IL CUORE ARDENTE DI SAN FILIPPO NERI: UN ANEURISMA NON DIAGNOSTICATO ? [1]
Prof. Giovanni Ceccarelli
Non è tempo di dormire,
perché il Paradiso non è fatto pei poltroni.
da: San Filippo Neri, Gli scritti e le massime
(a cura di Antonio Cistellini),
Editrice La Scuola, Brescia, 1994
Vorrei dapprima presentarvi i protagonisti della nostra breve storia odierna, che si svolge nell’arco dei quaranta anni che vanno dal 1544 al 1595, ma che si estende –anzi per me principia, come dirò - fino al 1640 o giù di lì.-
Attorniati da una folla di personaggi che potremmo definire “minori”, quasi dei caratteristi, essi – i protagonisti- sono fondamentalmente tre: un architetto piuttosto noto a Roma, tale Francesco Castelli detto il Borromino; un botanico di fama, con interessi molto vasti (è suo, tra l’altro , il primo “Erbario dei semplici” redatto in forma scientifica, prima di Linneo che correttamente ne ammise la priorità), al punto di essere volte ricordato, almeno dalle nostre parti, come lo scopritore – o almeno come colui che ne ha avuto per primo l’intuizione -della circolazione del sangue: Andrea Cesalpino, un aretino che insegna per molti anni a Pisa e arriva a Roma negli ultimi anni del 1500 come archiatra di Papa Clemente VIII Aldobrandini –quello, per capirci, di Beatrice Cenci e di Giordano Bruno, ma anche quello delle “Lunette Aldobrandini” di Annibale Carracci e del ritorno di Enrico di Navarra in seno al cattolicesimo, celebrato in maniera neanche tanto criptica da Caravaggio nella sua “Vocazione di Matteo” a s. Luigi dei Francesi (Matteo, nel quadro, ha il volto di Enrico, e san Pietro, aggiunto in un secondo momento, sia pur visto di spalle richiama molto la figura del Papa); e infine, lui, il protagonista assoluto della storia, Filippo Neri - un fiorentino migrato molto giovane a Roma e divenutovi popolarissimo per l’odore di santità –come si dice- che da lui emanava ancora in vita e che venne solennemente affermato con la sua canonizzazione ad opera di Papa Gregorio XV Ludovisi appena ventisette anni dopo la morte, nel 1622 (gli fecero compagnia, in quella cerimonia, santi illustri, come Ignacio de’ Loyola e Teresa de Avila) e santi contadini (come Isidoro da Madrid). Intendo dire Padre Filippo,, il “Pippo bbono” dei Romani de ‘na vorta.

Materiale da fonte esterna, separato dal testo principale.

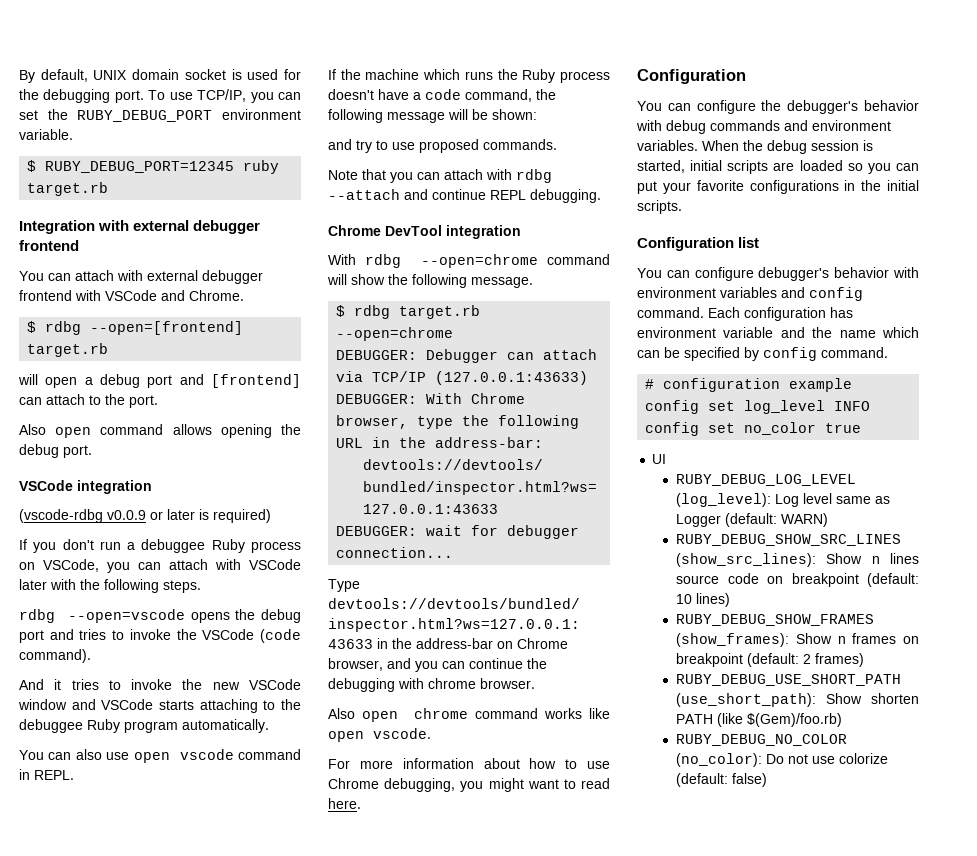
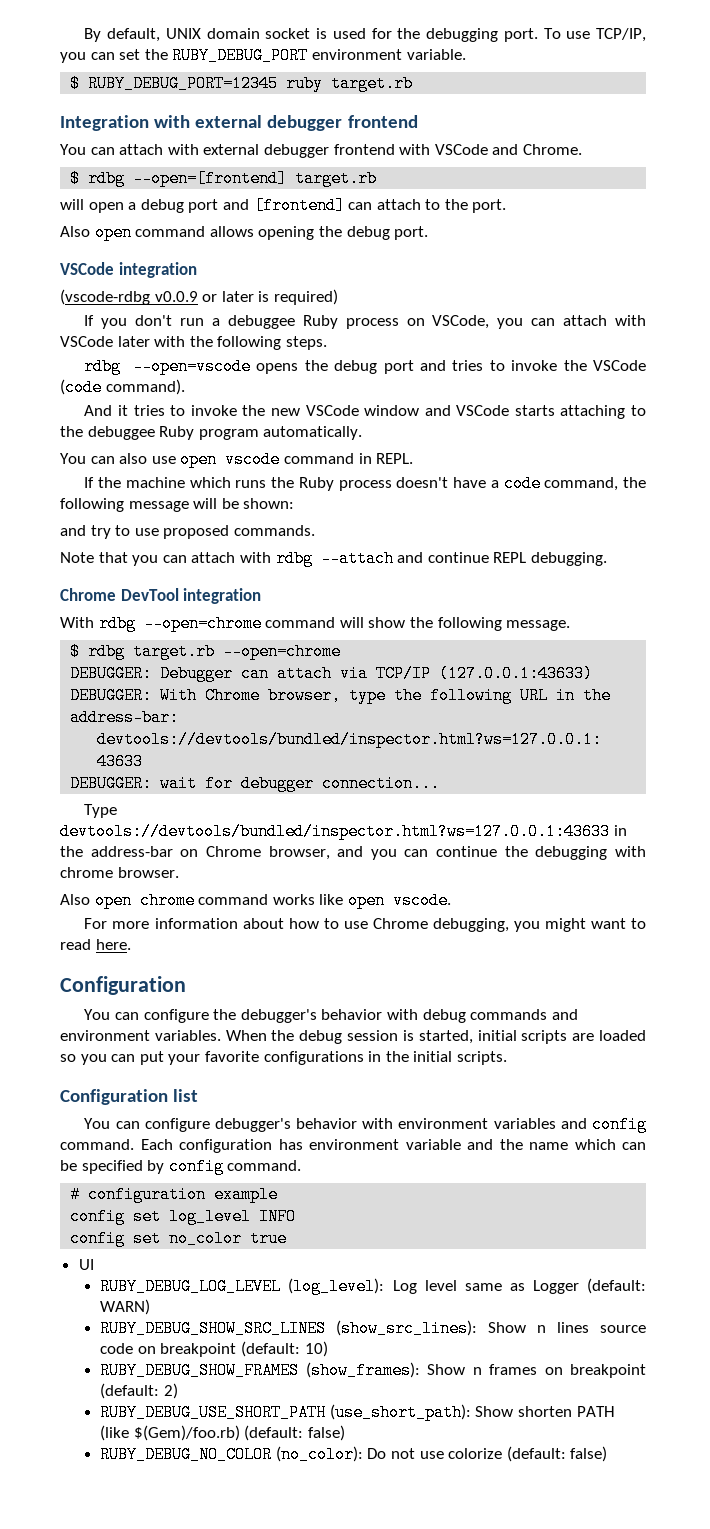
[676,593,731,607] 10 lines) -> [304,1341,328,1357] 10)
[803,653,865,667] 2 frames) -> [163,1383,178,1399] 2)
(843, 720) none -> [244,1425,346,1441] (default: false)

Camminavo un giorno per Corso Vittorio, all’altezza di quella che –dopo 400 anni e passa- per i romani, appunto, è ancora la Chiesa Nuova; e accanto alla facciatina della chiesa (niente di speciale, opera di un architetto [2] da pochi soldi –come ai Filippini, un Ordine povero, si conviene) la mia attenzione venne attratta –e non poteva non accadere- da quel capolavoro che è l’altra facciata, quella dell’Oratorio, affiancata alla prima e impresa assoluta – con s. Ivo - dell’architettura borrominiana a Roma. Pensai alla descrizione che ne fa lo stesso Borromini, parlando con il suo amico –manco a dirlo, Filippino e Oratoriano anche lui- Virgilio Spada: “… e nel dar forma a detta facciata concava dell’Oratorio mi figurai il corpo umano con le braccia aperte, come che abbracci ogn’uno, che entri” (1). Su quella facciata, con un po’ di attenzione, notai alcuni elementi chiaramente simbolici: sopra il portone, una corona (la gloria del Signore), due palme (l’operosità umana nel tempo; la fatica e probabilmente il martirio, anche quello della quotidianità operosa). Sopra i capitelli delle lesene del piano superiore dei gigli (la purezza della vita cui i Filippini aspirano e lo stesso Filippo inseguiva); e poi la stella a otto punte nella cornice delle finestre al primo piano: l’ottagono che ne viene descritto è chiaramente, come quello che forma in genere la pinta dei battisteri, il richiamo al passaggio dalla razionalità del quadrato –l’uomo che pensa, terrenamente- alla perfezione del circolo –l’idea della divinità.
Ma in alto sul cornicione, attrassero la mia attenzione dei globi ardenti, fiammeggianti (non disponendo io di un teleobbiettivo abbastanza potente, ma solo di occhi ancora buoni, in attesa della immancabile cataratta- dovete accontentarvi, ma ci guadagnate, del disegno che ne fece lo stesso Borromini: fig. 1)).
Quale, mi domandai, può esserne il significato ? e perché Borromini mette questo globo ardente accanto ad altri più noti, più comuni e più facilmente spiegabili simboli, sulla sua facciata ?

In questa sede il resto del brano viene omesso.